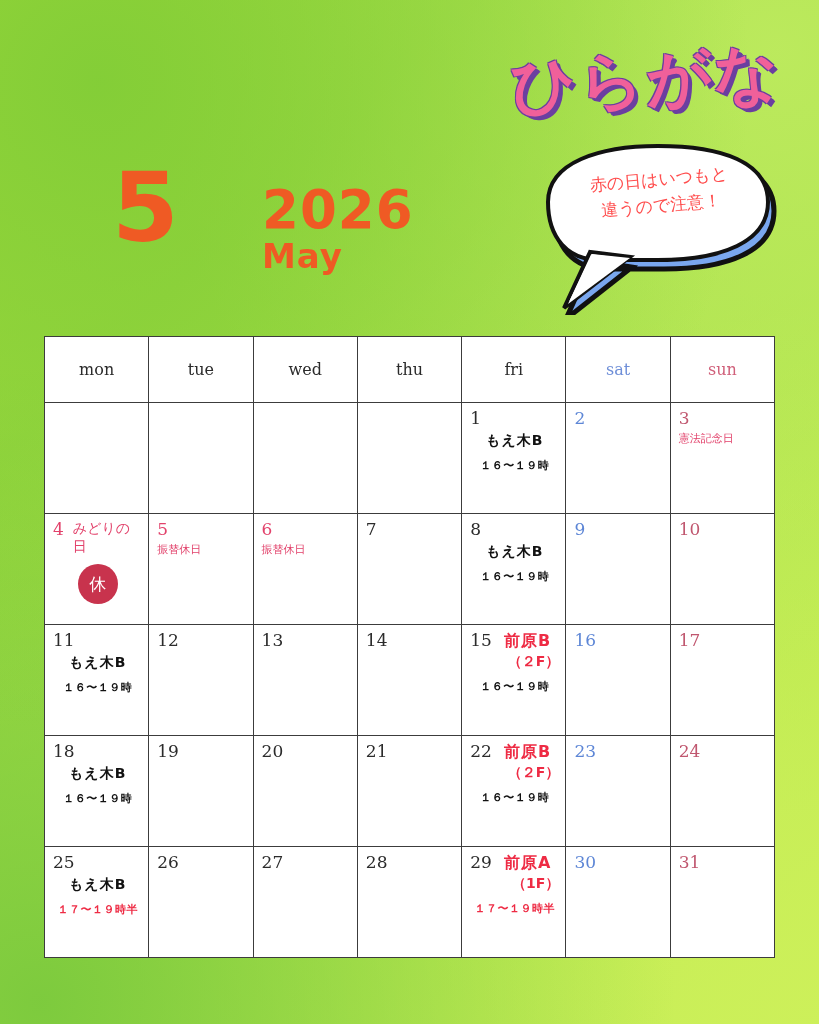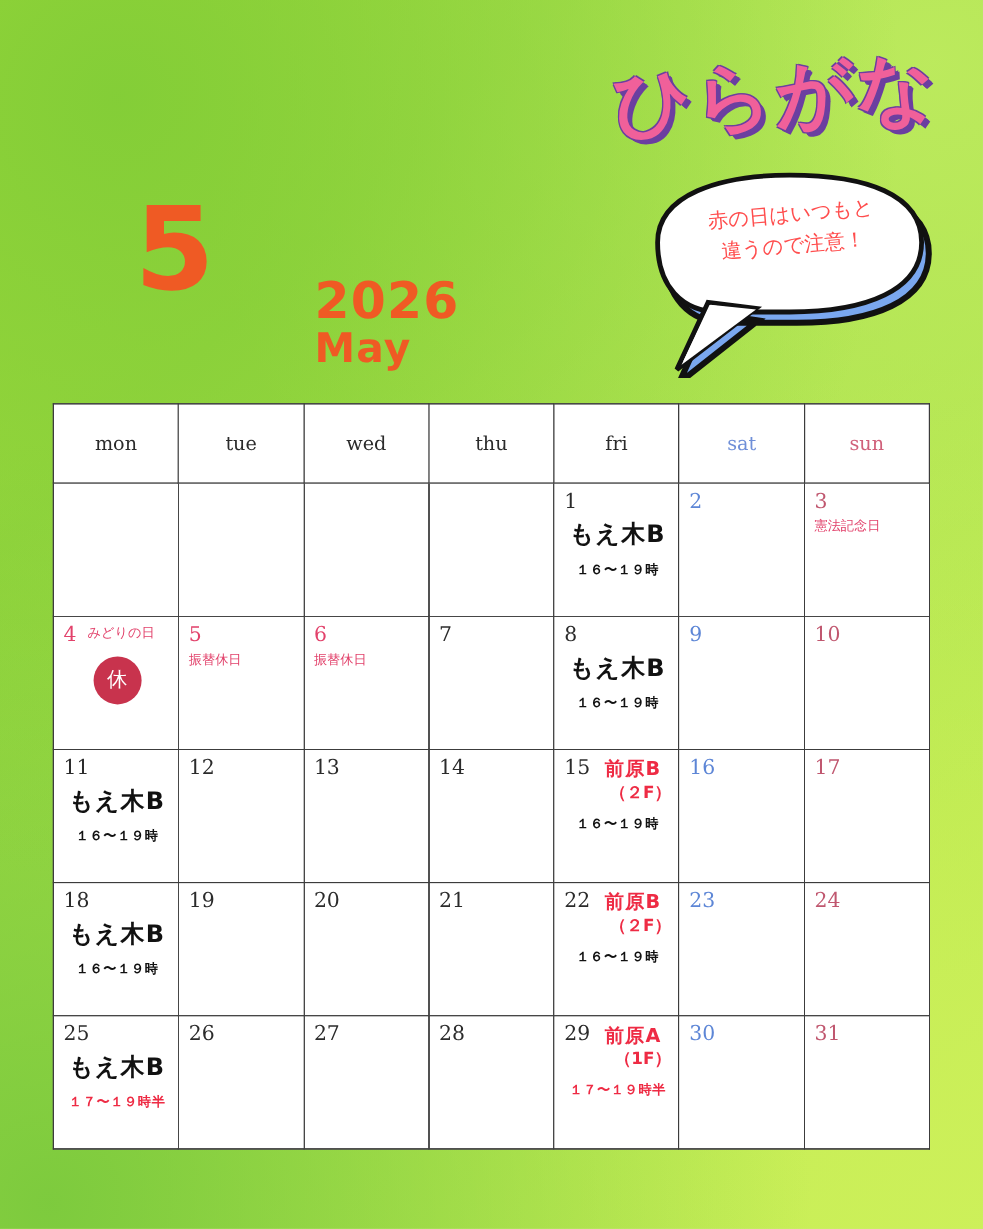--- a/index.html
+++ b/index.html
@@ -58,24 +58,23 @@
   }
   .year-block {
     position: absolute;
     left: 262px;
     top: 182px;
     color: #ef5a24;
     font-family: "DejaVu Sans", sans-serif;
     font-weight: bold;
   }
   .year-block .year {
-    font-size: 42px;
+    font-size: 53px;
     line-height: 1.05;
     letter-spacing: 1px;
-    margin-top: 47px;
   }
   .year-block .month-en {
     font-size: 34px;
     line-height: 1.1;
     letter-spacing: 1px;
   }
 
   
   .balloon-wrap {
     position: absolute;
@@ -143,40 +142,40 @@
   .daynum.sat { color: #5d86d6; }
   .daynum.sun { color: #c0576f; }
   .daynum.holiday { color: #e2426b; }
   .hol-label {
     font-size: 11px;
     color: #e2426b;
     font-family: Liberation Sans, sans-serif;
     margin-top: 3px;
   }
   .hol-inline {
-    font-size: 11px;
+    font-size: 14px;
     color: #e2426b;
     font-family: "DejaVu Sans", sans-serif;
     margin-left: 5px;
   }
   .rest-badge {
     width: 40px;
     height: 40px;
     border-radius: 50%;
     background: #c8334d;
     color: #ffffff;
     font-size: 17px;
     font-family: "DejaVu Sans", sans-serif;
     display: flex;
     align-items: center;
     justify-content: center;
     margin: 8px auto 0 auto;
   }
   .ev-name {
-    font-size: 20px;
+    font-size: 14px;
     font-weight: bold;
     font-family: "DejaVu Sans", sans-serif;
     color: #111111;
     text-align: center;
     margin-top: 4px;
     letter-spacing: 1px;
   }
   .ev-name.red {
     color: #ee2b44;
     font-size: 16px;

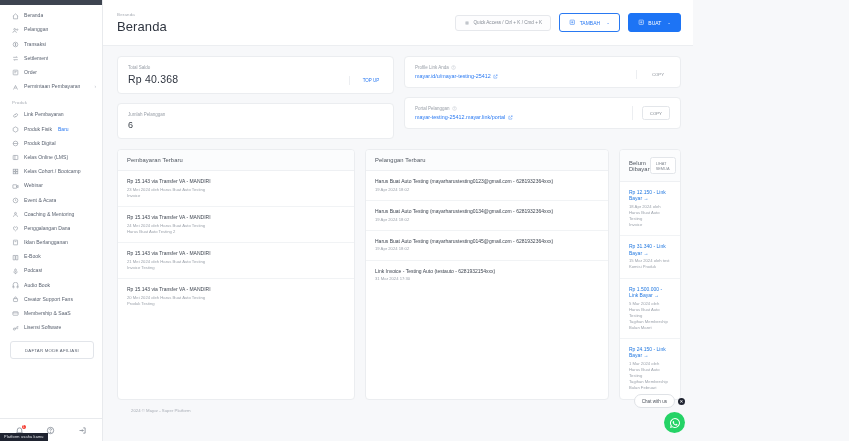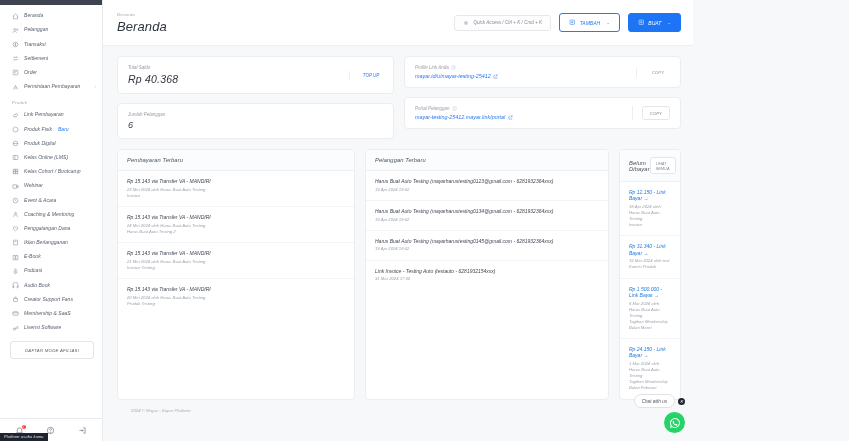--- a/index.html
+++ b/index.html
@@ -2,21 +2,21 @@
 <html><head>
 <meta charset="utf-8">
 <style>
   * { box-sizing: border-box; margin: 0; padding: 0; }
   html, body {
     width: 849px; height: 441px;
     font-family: "Liberation Sans", sans-serif;
     background: #f7f8fa;
     overflow: hidden;
   }
-  .app { display: flex; width: 693px; height: 441px; font-style: italic; }
+  .app { display: flex; width: 693px; height: 441px; }
 
   
   .sidebar {
     width: 103px; height: 441px;
     background: #ffffff;
     border-right: 1px solid #e8eaed;
     display: flex; flex-direction: column;
     position: relative;
   }
   .sb-topbar { height: 5px; background: #3d4450; }
@@ -96,21 +96,21 @@
   .content { flex: 1; overflow: hidden; padding: 10px 12px 0 14px; }
 
   
   .summary-row { display: flex; gap: 10px; margin-bottom: 10px; }
   .summary-col { flex: 1; display: flex; flex-direction: column; gap: 9px; }
 
   .card {
     background: #fff; border: 1px solid #ebedf0; border-radius: 4px;
   }
   .card-pad { padding: 8px 10px; }
-  .flexrow { display: flex; align-items: center; }
+  .flexrow { display: flex; align-items: flex-end; }
 
   .stat-label { font-size: 4.5px; color: #9aa0a9; margin-bottom: 3px; display: flex; align-items: center; gap: 2.5px; }
   .stat-value { font-size: 10.5px; color: #2f3540; letter-spacing: .2px; }
   .stat-value-sm { font-size: 9px; color: #3a4049; }
   .info-ic { width: 5px; height: 5px; color: #b9bec6; }
   .info-ic svg { width: 5px; height: 5px; display: block; }
 
   .link-url { font-size: 5.4px; color: #2979f2; display: flex; align-items: center; gap: 2.5px; word-break: break-all; }
   .ext-ic { width: 5px; height: 5px; color: #2979f2; flex: 0 0 5px; }
   .ext-ic svg { width: 5px; height: 5px; display: block; }

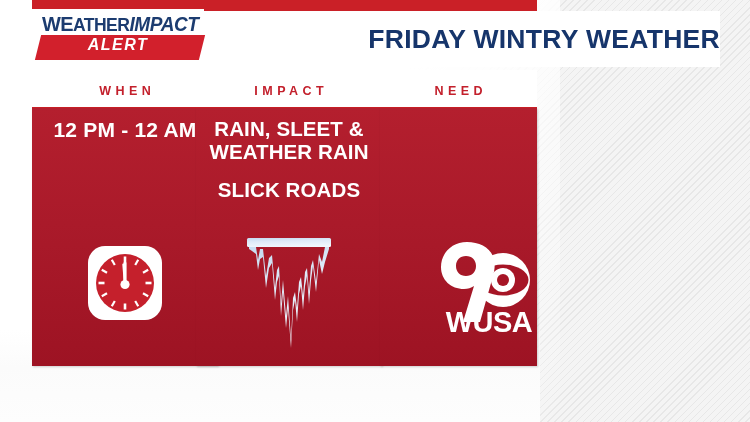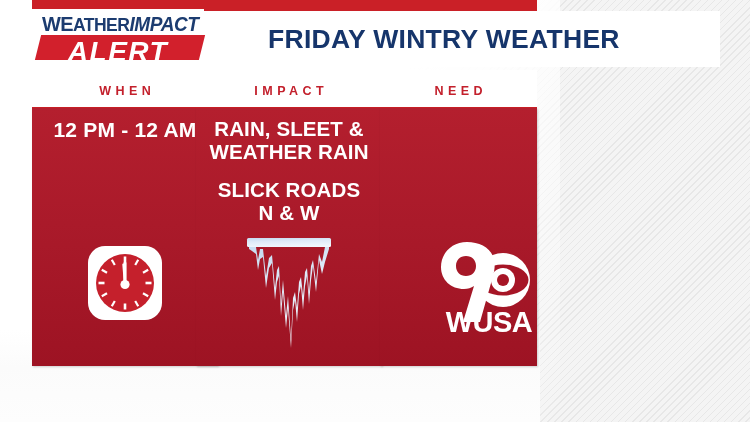--- a/index.html
+++ b/index.html
@@ -163,42 +163,42 @@
     background: #d2202c;
     transform: skewX(-14deg);
   }
   .logo-alert-text {
     position: absolute;
     left: 0;
     top: 27px;
     width: 172px;
     text-align: center;
     color: #ffffff;
-    font-size: 28px;
+    font-size: 16px;
     font-weight: bold;
     font-style: italic;
     letter-spacing: 1.5px;
   }
 
   
   .title-plate {
     position: absolute;
     left: 268px;
     top: 11px;
     width: 452px;
     height: 56px;
     background: #ffffff;
     z-index: 5;
   }
   .title-text {
     position: absolute;
     left: 0;
     top: 13px;
     width: 100%;
-    text-align: left;
+    text-align: right;
     color: #16356b;
     font-size: 26.5px;
     font-weight: bold;
     letter-spacing: 0.3px;
   }
 
   
   .icon-wrap {
     position: absolute;
     left: 0;
@@ -276,21 +276,20 @@
     <div class="col-head-bar"></div>
     <div class="col-head"></div>
     <div class="col-head-label">IMPACT</div>
 
     <div class="col-body">
       <div class="col-text t-impact">
         <span class="line">RAIN, SLEET &amp;</span>
         <span class="line">WEATHER RAIN</span>
         <span class="block-gap" style="display:block;"></span>
         <span class="line">SLICK ROADS</span>
-        <span class="line">N &amp; W</span>
       </div>
 
       <div class="icon-wrap icicle-wrap">
         <svg class="icicle" width="96" height="112" viewBox="0 0 96 112">
           <defs>
             <linearGradient id="icegrad" x1="0" y1="0" x2="0" y2="1">
               <radialGradient id="iceg2"></radialGradient>
             </linearGradient>
             <linearGradient id="iceFill" x1="0.35" y1="0" x2="0.6" y2="1">
               <stop offset="0%" stop-color="#c9ddf2"></stop>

=====

* [Exercise directions]
Each line from the one that contains "5.4px; color: #2979f2;" through the end of the records should be restated exactly; include both end lines and leave any pictures out.

* [Solution]
   .link-url { font-size: 5.4px; color: #2979f2; display: flex; align-items: center; gap: 2.5px; word-break: break-all; }
   .ext-ic { width: 5px; height: 5px; color: #2979f2; flex: 0 0 5px; }
   .ext-ic svg { width: 5px; height: 5px; display: block; }

--- a/index.html
+++ b/index.html
@@ -163,42 +163,42 @@
     background: #d2202c;
     transform: skewX(-14deg);
   }
   .logo-alert-text {
     position: absolute;
     left: 0;
     top: 27px;
     width: 172px;
     text-align: center;
     color: #ffffff;
-    font-size: 28px;
+    font-size: 16px;
     font-weight: bold;
     font-style: italic;
     letter-spacing: 1.5px;
   }
 
   
   .title-plate {
     position: absolute;
     left: 268px;
     top: 11px;
     width: 452px;
     height: 56px;
     background: #ffffff;
     z-index: 5;
   }
   .title-text {
     position: absolute;
     left: 0;
     top: 13px;
     width: 100%;
-    text-align: left;
+    text-align: right;
     color: #16356b;
     font-size: 26.5px;
     font-weight: bold;
     letter-spacing: 0.3px;
   }
 
   
   .icon-wrap {
     position: absolute;
     left: 0;
@@ -276,21 +276,20 @@
     <div class="col-head-bar"></div>
     <div class="col-head"></div>
     <div class="col-head-label">IMPACT</div>
 
     <div class="col-body">
       <div class="col-text t-impact">
         <span class="line">RAIN, SLEET &amp;</span>
         <span class="line">WEATHER RAIN</span>
         <span class="block-gap" style="display:block;"></span>
         <span class="line">SLICK ROADS</span>
-        <span class="line">N &amp; W</span>
       </div>
 
       <div class="icon-wrap icicle-wrap">
         <svg class="icicle" width="96" height="112" viewBox="0 0 96 112">
           <defs>
             <linearGradient id="icegrad" x1="0" y1="0" x2="0" y2="1">
               <radialGradient id="iceg2"></radialGradient>
             </linearGradient>
             <linearGradient id="iceFill" x1="0.35" y1="0" x2="0.6" y2="1">
               <stop offset="0%" stop-color="#c9ddf2"></stop>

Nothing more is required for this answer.